Now, app-maker Lightricks has finally brought VideoLeap to the Android store, so the majority of smartphone users can now make use of its advanced editing features.

Like other mobile editing suites, it focuses solely on editing tricks that can help you to wow social media audiences, so it’s not something to use to edit your next short film. On the other hand, even most professional filmmakers post videos online, and even they need a quick and powerful way to do so.

After all, even Hollywood bigshots are nothing without a constant stream of online likes.

Enlight Videoleap for Android puts real digital effects on your smartphone

VideoLeap’s suite of features is varied, and tailored to create videos that seem more professional than a smartphone could possibly produce. Simple effects like a built-in chroma key effect for greenscreen removal are fun, but probably take a level of time and physical set-up that’s beyond most short-form content creators.

More interesting for most users will be the ability to do semi-automatic editing to the beat of a song – and the app even includes a library of free music to use for that effect. The ability to clone a person for “talk to yourself” moments will no-doubt see a spike from Android-using creators, as well.
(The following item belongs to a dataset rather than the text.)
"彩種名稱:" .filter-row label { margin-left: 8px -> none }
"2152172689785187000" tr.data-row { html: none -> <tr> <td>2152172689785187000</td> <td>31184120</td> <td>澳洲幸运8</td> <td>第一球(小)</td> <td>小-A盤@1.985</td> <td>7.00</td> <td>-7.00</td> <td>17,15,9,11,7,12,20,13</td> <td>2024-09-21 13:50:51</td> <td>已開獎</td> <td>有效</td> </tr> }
With Enlight Videoleap for Android, you can also do simple keyframe editing of movements and other effects, as seen in the video above; probably the most impressive thing about Videoleap is that level of editing functionality it manages to pack into a highly bespoke touchscreen interface. Other mobile editing suites tend to be either simpler than this, or more direct clones of desktop editing designs.

Smartphone video editing is still just taking off

The main thing that makes smartphone/tablet video editing so possible is the incredible drop in the resolution of many forms of content; roll back the clock ten years, and try convincing someone that the future of video was going to be tiny, pixelated boxes that you often can’t even full-screen (looking at you, Instagram). With such computationally easy files to deal with, performance can often be surprisingly smooth.

The question is how traditional editing suites are about to change, as young creators more familiar with this sort of editing paradigm move into the professional sphere. Young people already seem to care less about technical video quality than any other modern generation – how long until new big-shot directors start coming out of a tradition of filming at a vertical aspect ratio?